NRC Advanced Reactor Licensing streamlines a risk-informed, performance-based, technology-inclusive pathway for advanced non-light water reactors, aligning with NEIMA to enable predictable regulatory reviews, inherent safety, clean energy deployment, and industrial heat, hydrogen, and desalination applications.

 

Key Points

A risk-informed, performance-based NRC pathway streamlining licensing for advanced non-light water reactors.

✅ Aligned with NEIMA: risk-informed, performance-based, tech-inclusive

✅ Predictable licensing for advanced non-light water reactor designs

✅ Enables clean heat, hydrogen, desalination beyond electricity

 

The US Nuclear Regulatory Commission (NRC) voted 4-0 to approve the implementation of a more streamlined and predictable licensing pathway for advanced non-light water reactors, aligning with nuclear innovation priorities identified by industry advocates, the Nuclear Energy Institute (NEI) announced, and amid regional reliability measures such as New England emergency fuel stock plans that have drawn cost scrutiny.

This approach is consistent with the Nuclear Energy Innovation and Modernisation Act (NEIMA), a nuclear innovation act passed in 2019 by the US Congress calling for the development of a risk-informed, performance-based and technology inclusive licensing process for advanced reactor developers.

NEI Chief Nuclear Officer Doug True said: “A modernised regulatory framework is a key enabler of next-generation nuclear technologies that, amid ACORE’s challenge to DOE subsidy proposals in energy market proceedings, can help us meet our energy needs while protecting the climate.
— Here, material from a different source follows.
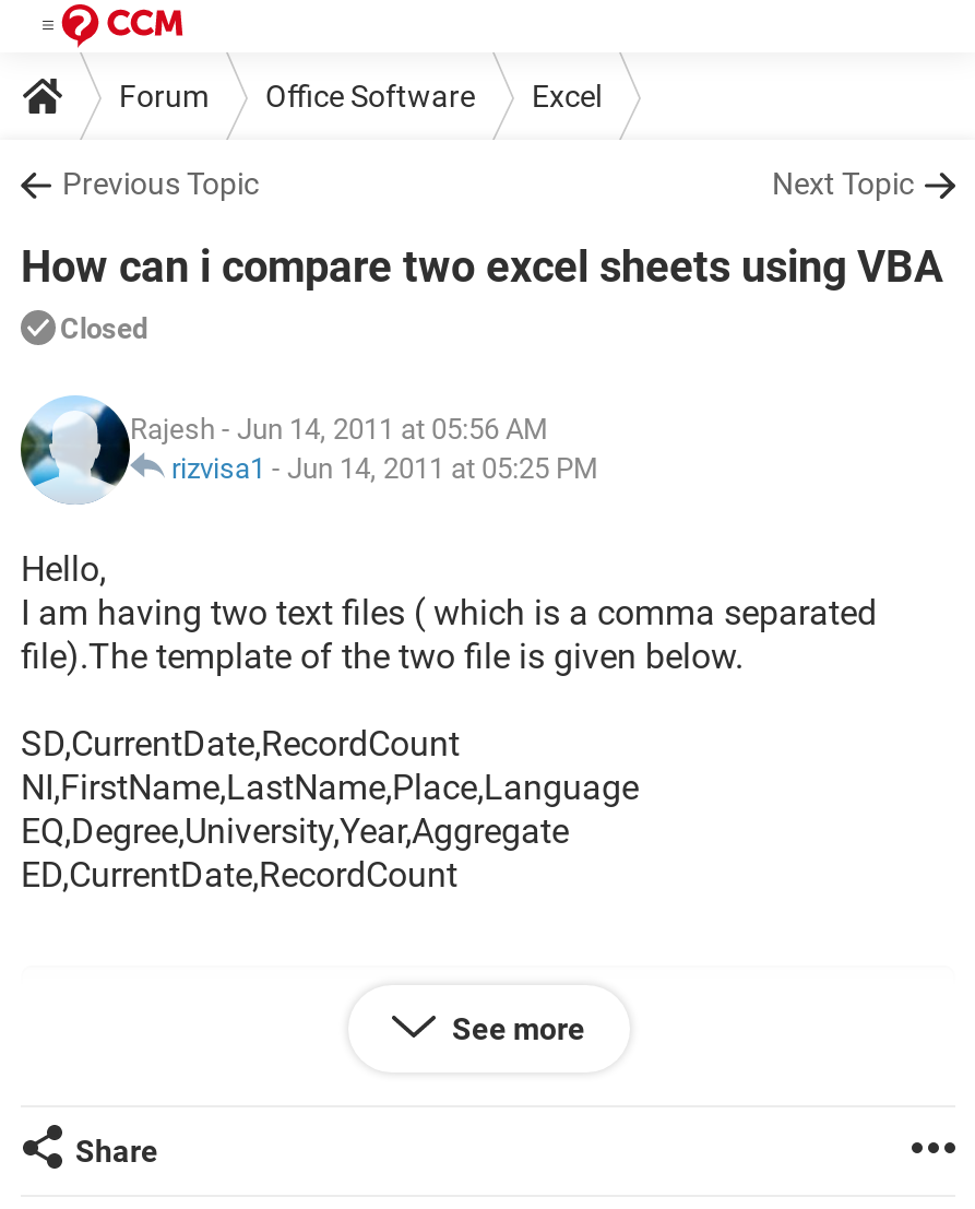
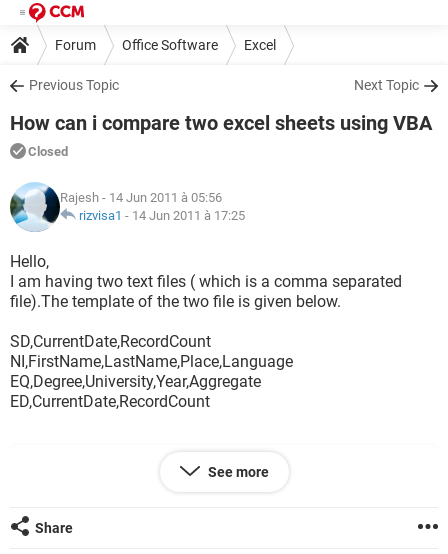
[130,413,597,485] Rajesh - Jun 14, 2011 at 05:56 AM | rizvisa1 - Jun 14, 2011 at 05:25 PM -> [60,190,245,223] Rajesh - 14 Jun 2011 à 05:56 | rizvisa1 - 14 Jun 2011 à 17:25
The Commission’s unanimous approval of a risk-informed and performance-based licensing framework paves the way for regulatory reviews to be aligned with the inherent safety characteristics, smaller reactor cores and simplified designs of advanced reactors.”

Over the last several years the industry’s Licensing Modernisation Project, sponsored by US Department of Energy, led by Southern Nuclear, and supported by NEI’s Advanced Reactor Regulatory Task Force, and influenced by a presidential order to bolster uranium and nuclear energy, developed the guidance for this new framework. Amid shifts in the fuel supply chain, including the U.S. ban on Russian uranium, this approach will inform the development of a new rule for licensing advanced reactors, which NEIMA requires.

“A well-defined licensing path will benefit the next generation of nuclear plants, especially as regions consider New England market overhaul efforts, which could meet a wide range of applications beyond generating electricity such as producing heat for industry, desalinating water, and making hydrogen – all without carbon emissions,” True noted.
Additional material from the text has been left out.